For a scientist during wartime, the ability to culture and mount bacteria on a slide for examination under a microscope “was seen as a critical part of the health system,” says Kennedy. With Sawyer in Marseille at the height of the pandemic, there’s little question that he was trying to culture H. influenzae. Given the overall high quality of Sawyer’s other slides, says Kennedy, “I’m confident he was probably able to culture H. influenzae,” which is notoriously difficult.

And some of the pathogens that Sawyer cultured and mounted in 1918–19 in Marseille were doozies: Bacillus anthracis (which causes anthrax), Balantidium coli (balantidiasis), Corynebacterium diphtheriae (diphtheria), Mycobacterium tuberculosis (tuberculosis), and Neisseria meningitidis (meningitis).

Some of the pathogens that Sawyer cultured and mounted in 1918–19 in Marseille were doozies. (Jay Burns/Bates College)

But no H. influenzae is to be found. Kennedy’s theory is that “he probably brought them back but then didn’t keep them when it was found out that H. influenzae was not the cause of influenza.”

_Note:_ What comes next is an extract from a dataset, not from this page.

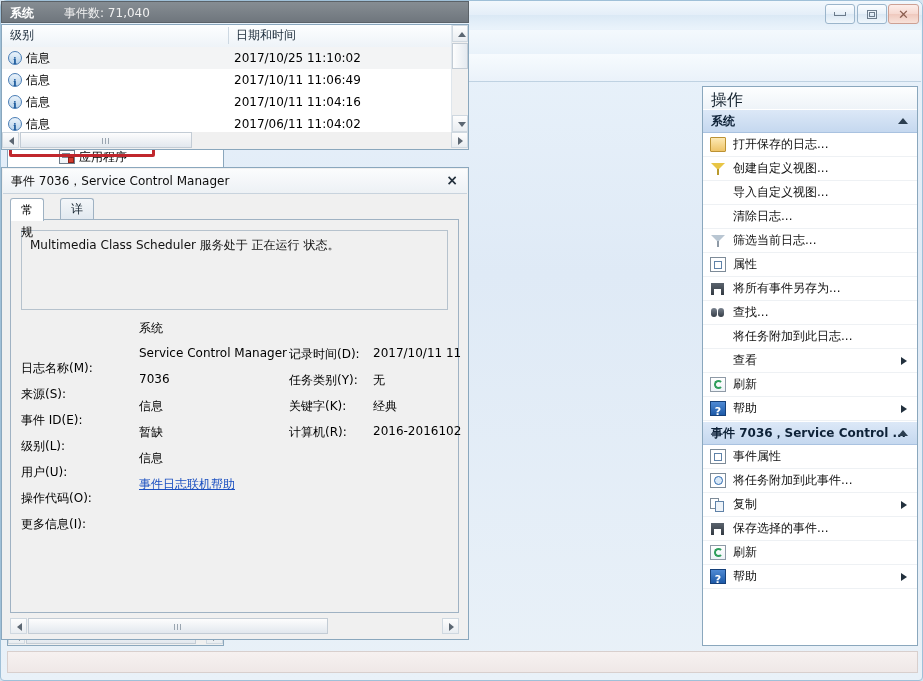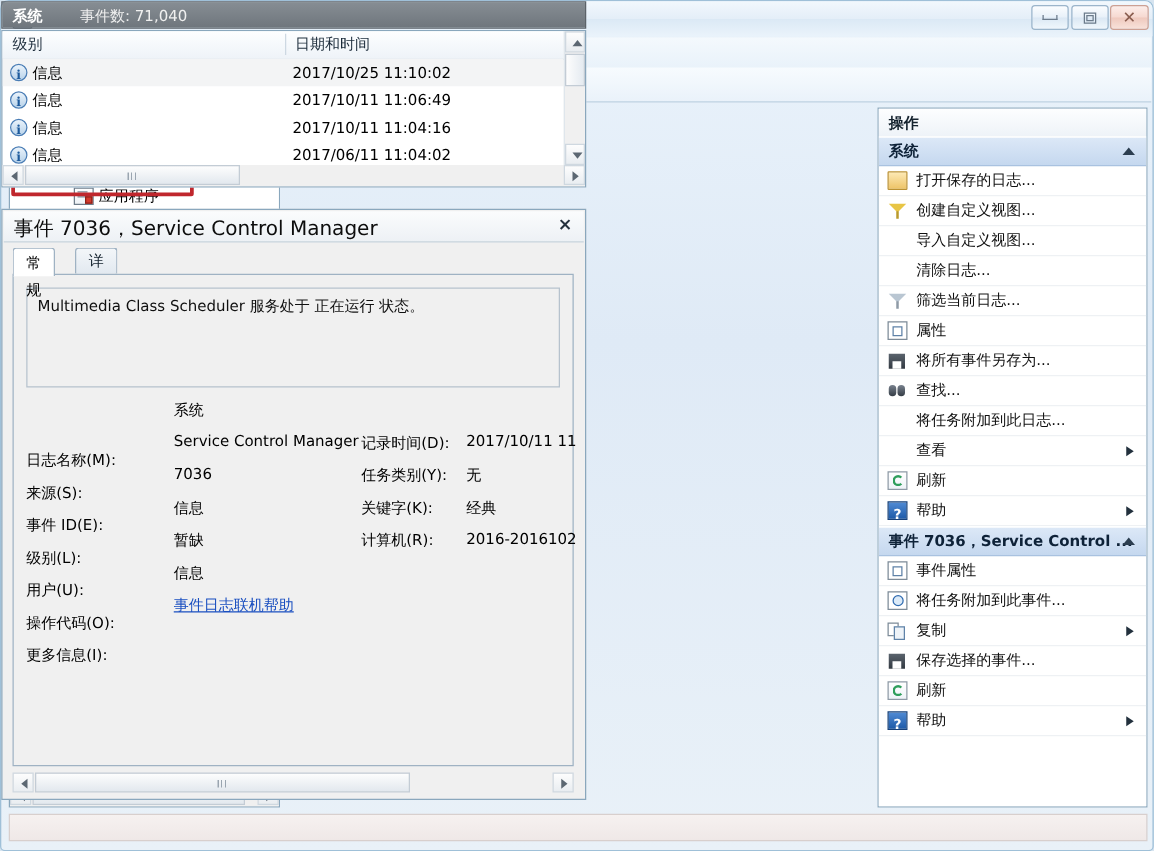"操作" #act-head .t { font-size: 12px -> 16px; font-weight: bold -> normal }
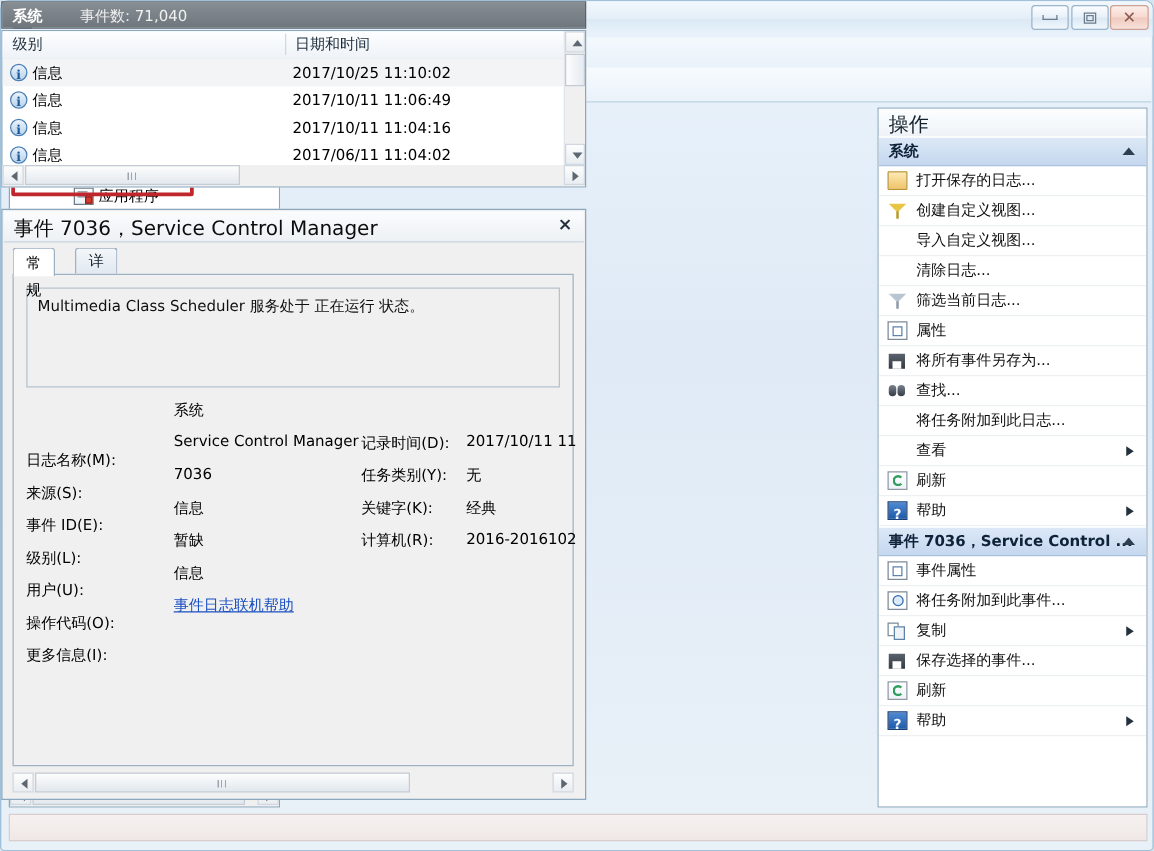"事件 7036，Service Control Manager" #detail-title .t { font-size: 16px -> 12px }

What scientists and other scholars do, explains Kennedy, is filter out what’s no longer thought to accurately explain our world. “I don’t tell my students, ‘We’re going to learn something today that’s no longer true.’ We don’t teach phrenology,” the idea that skull shape reflects personality. And in Sawyer’s case, he may have quite literally “filtered out the slides that weren’t important for his students.”

As a comparison, Kennedy describes how his neuroscience students are learning concepts that replace filtered-out ideas from just a few years ago. “Fifteen years ago, it was thought that only about 2 percent of the genome was useful and the rest was ‘junk DNA.’ But we know now that, in fact, pretty much all DNA is recruited for some process besides encoding for proteins.”

“So my students don’t know the ‘junk DNA’ idea — which seems amazing to me, because everyone over the age of 25 knows it well.”

Sawyer, who died in 1963, two decades before Kennedy was born, would be happy to know that his slides have found their way back into a Bates classroom.

The collection of historic microscope slides was found in a Carnegie Science Hall storage room over the summer. (Jay Burns/Bates College)

At Bates, even basic courses are taught by professors, not teaching assistants. This fall, Kennedy taught a First-Year Seminar, “The Molecular Brain.”

In part, the course examines how researchers continually adjust their thinking about what’s true, such as how the brain works.

He showed the students Sawyer’s collection. “They thought the slides were wild.” (Indeed, it’s unlikely that any other college has such a collection.)

As Kennedy thought about finding slides during one pandemic that were created during a different one, he wondered what life might’ve been like at Bates during the 1918 pandemic — and what future generations will wonder about life at Bates in 2020–21.

As a class project, his students journaled about what it’s been like starting adulthood at Bates during a pandemic. “We’re going to seal these journals — I’m writing one, too — into a time capsule, and they have to design a mechanism by which this capsule is hand-delivered to a member of the Bates community of their choosing 100 years from now.”